------ SOURCE DATA ------
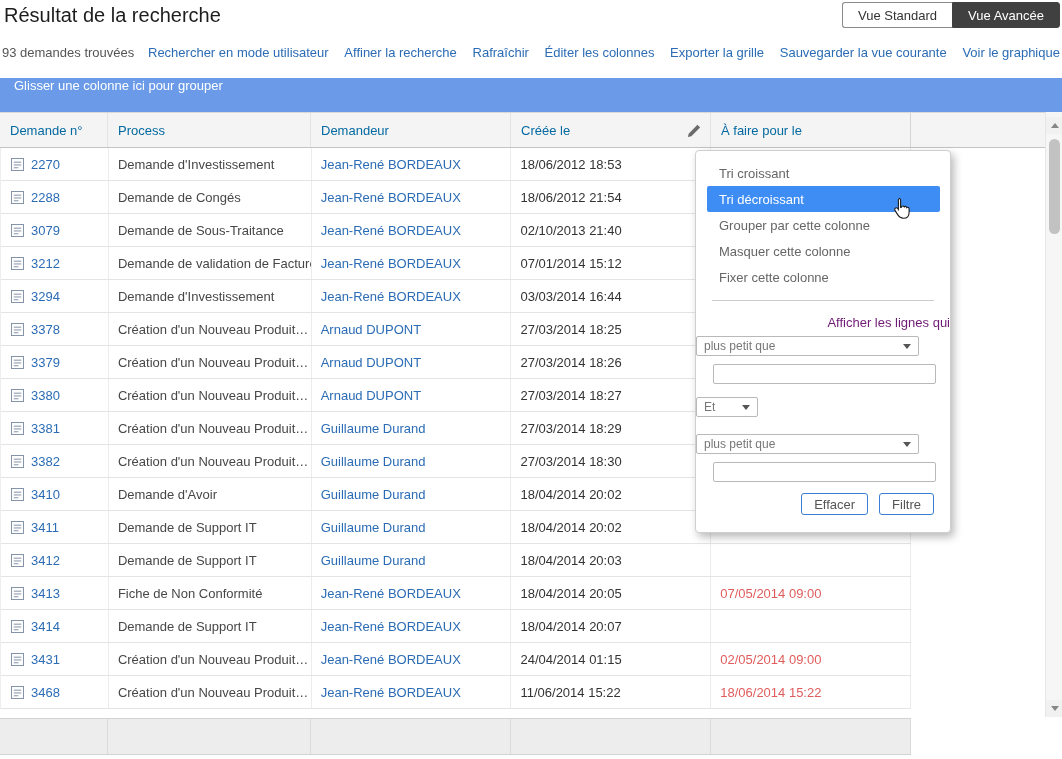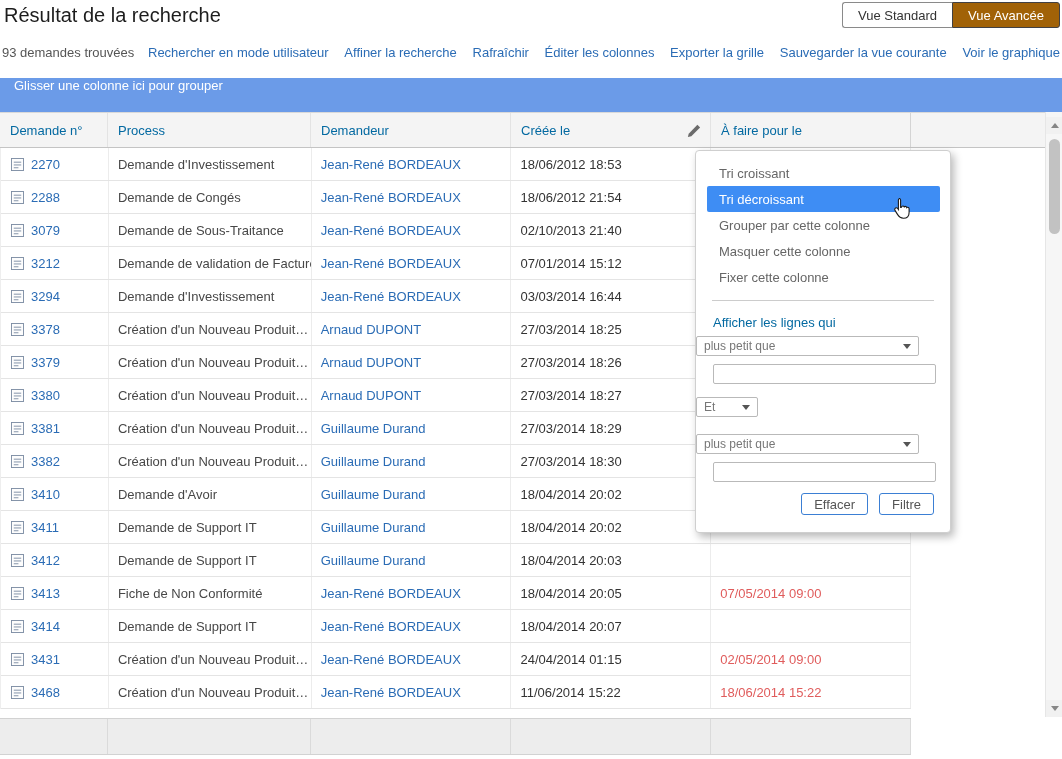--- a/index.html
+++ b/index.html
@@ -12,7 +12,7 @@
   .view-toggle { position:absolute; top:2px; right:2px; display:flex; }
   .view-btn { height:26px; padding:0 15px; font-size:13px; display:flex; align-items:center; background:#fff; border:1px solid #8a8a8a; color:#333; cursor:pointer; }
   .view-btn.first { border-radius:3px 0 0 3px; border-right:none; }
-  .view-btn.active { background:#a16207; color:#fff; border-color:#414144; border-radius:0 3px 3px 0; }
+  .view-btn.active { background:#404040; color:#fff; border-color:#414144; border-radius:0 3px 3px 0; }
 
   
   .toolbar { position:absolute; top:40px; left:0; right:0; height:24px; display:flex; align-items:center; padding:0 2px; font-size:13px; }

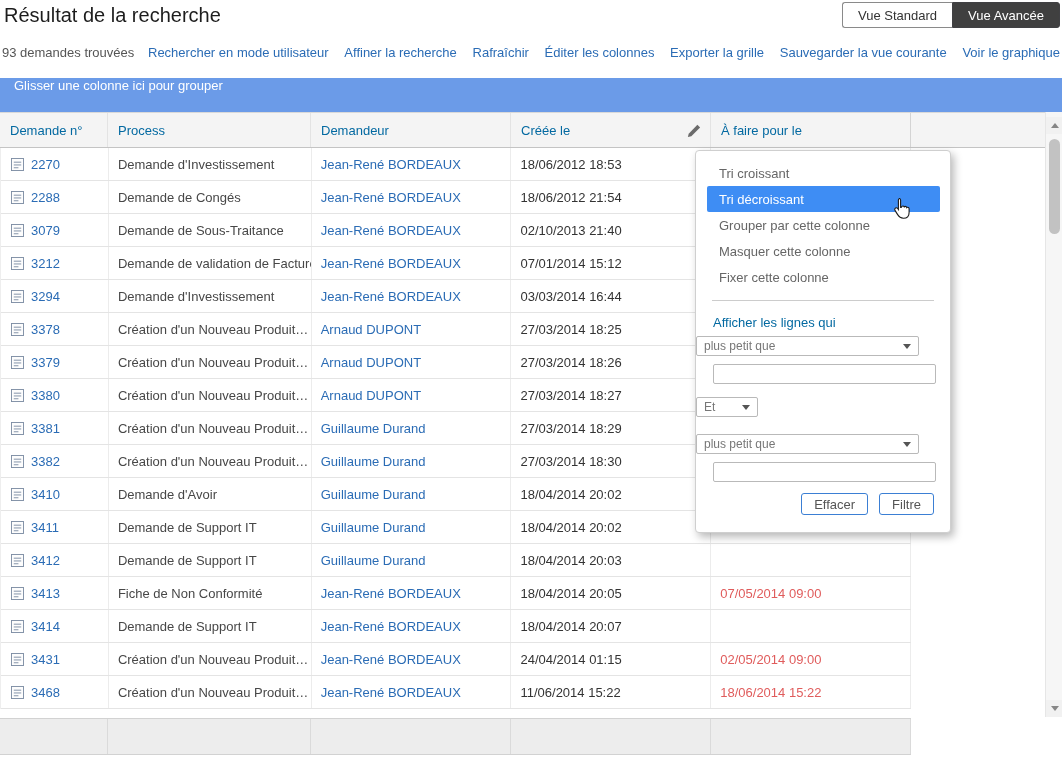--- a/index.html
+++ b/index.html
@@ -59,7 +59,7 @@
   .menu-item { height:26px; display:flex; align-items:center; padding:0 12px; margin:0 10px 0 11px; font-size:13px; color:#666; border-radius:2px; cursor:pointer; }
   .menu-item.active { background:#3e8df4; color:#fff; }
   .menu-divider { height:1px; background:#ccc; margin:10px 16px 0 16px; }
-  .filter-label { margin:14px 0 6px 17px; font-size:13px; color:#0369a1; height:15px; }
+  .filter-label { margin:14px 0 6px 17px; font-size:13px; color:#701a75; height:15px;text-align:right; }
   .select { margin-left:0; width:223px; height:20px; border:1px solid #b9b9b9; border-radius:2px; display:flex; align-items:center; justify-content:space-between; padding:0 7px; font-size:12px; color:#777; background:#fff; cursor:pointer; }
   .select.small { width:62px; margin-top:13px; }
   .select.op2 { margin-top:17px; }

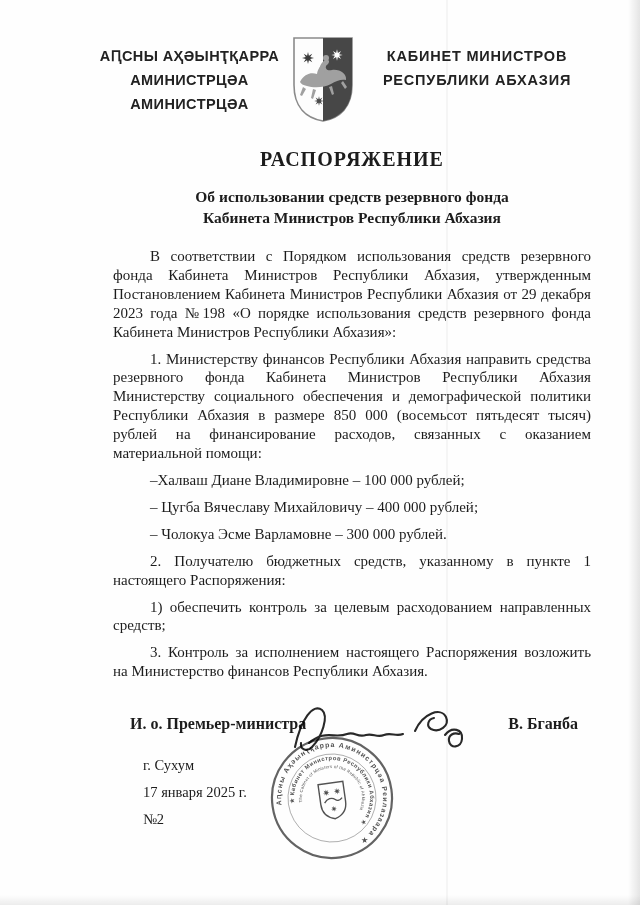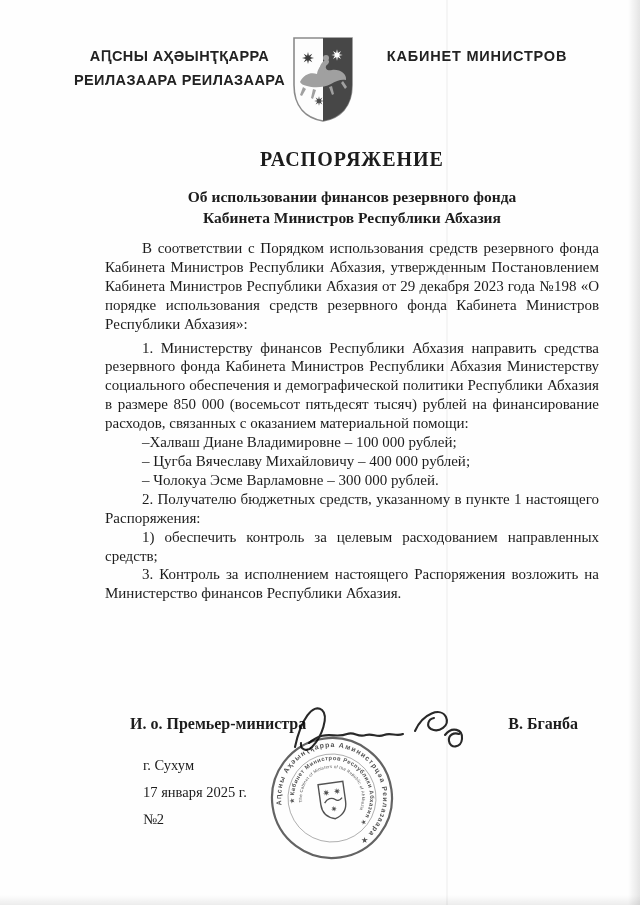--- a/index.html
+++ b/index.html
@@ -17,7 +17,7 @@
   
   .org{position:absolute;text-align:center;font-family:"Liberation Sans",sans-serif;
     font-weight:700;font-size:14.5px;line-height:24px;color:#222;letter-spacing:0.4px;}
-  .org-left{left:62px;top:44px;width:235px;}
+  .org-left{left:72px;top:44px;width:235px;}
   .org-right{left:372px;top:44px;width:210px;letter-spacing:0.8px;}
   .emblem{position:absolute;left:291px;top:35px;}
 

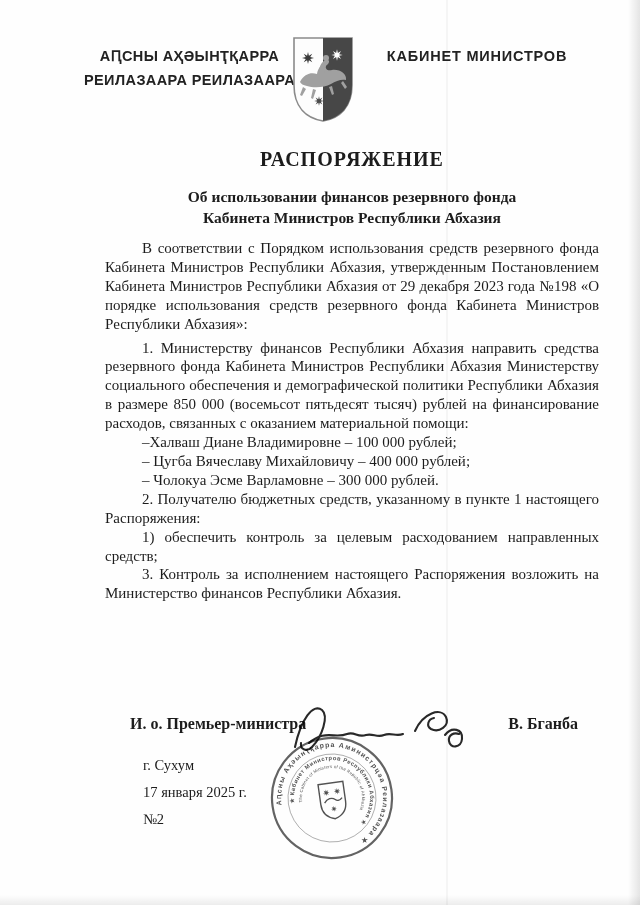--- a/index.html
+++ b/index.html
@@ -58,7 +58,7 @@
 
   <div class="org org-left">
     <div>АԤСНЫ АҲӘЫНҬҚАРРА</div>
-    <div>РЕИЛАЗААРА РЕИЛАЗААРА</div>
+    <div>АМИНИСТРЦӘА АМИНИСТРЦӘА</div>
   </div>
 
   <svg class="emblem" width="64" height="88" viewBox="0 0 64 88">

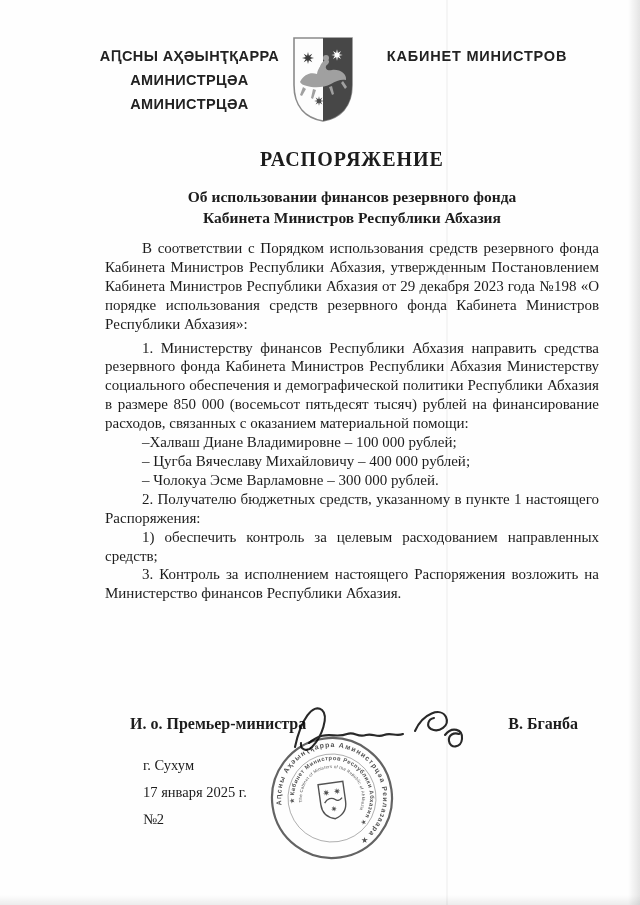--- a/index.html
+++ b/index.html
@@ -83,6 +83,7 @@
 
   <div class="org org-right">
     <div>КАБИНЕТ МИНИСТРОВ</div>
+    <div>РЕСПУБЛИКИ АБХАЗИЯ</div>
   </div>
 
   <div class="doc-title">РАСПОРЯЖЕНИЕ</div>

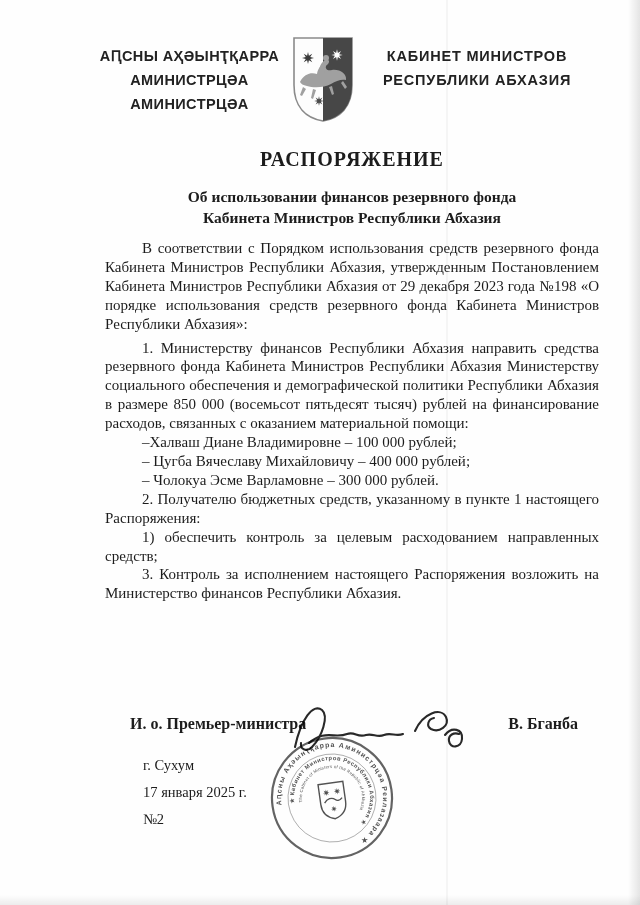--- a/index.html
+++ b/index.html
@@ -88,7 +88,7 @@
 
   <div class="doc-title">РАСПОРЯЖЕНИЕ</div>
   <div class="doc-subject">
-    <div>Об использовании финансов резервного фонда</div>
+    <div>Об использовании средств резервного фонда</div>
     <div>Кабинета Министров Республики Абхазия</div>
   </div>
 

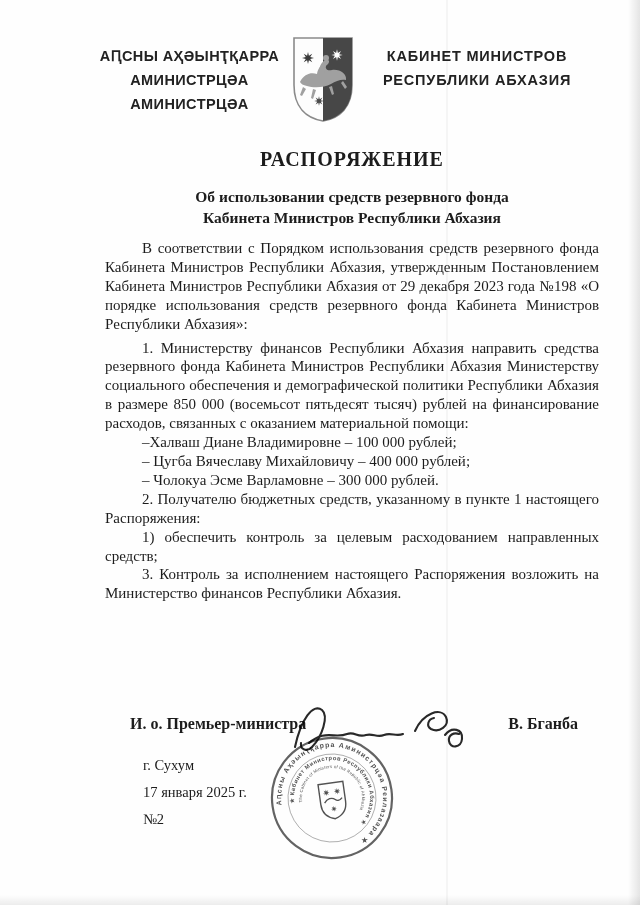--- a/index.html
+++ b/index.html
@@ -30,7 +30,7 @@
   
   .body{position:absolute;left:105px;top:239px;width:494px;
     font-size:15px;line-height:18.9px;text-align:justify;}
-  .body p{margin:0;text-indent:37px;}
+  .body p{margin:8px;text-indent:37px;}
   .body p.sp{margin-top:5px;font-family:Liberation Serif, serif;}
------
• [WHAT YOU SHOULD DO]: What lines in the listing above hold the string "использовании"? List them.

• [REPLY]:
-    <div>Об использовании финансов резервного фонда</div>
+    <div>Об использовании средств резервного фонда</div>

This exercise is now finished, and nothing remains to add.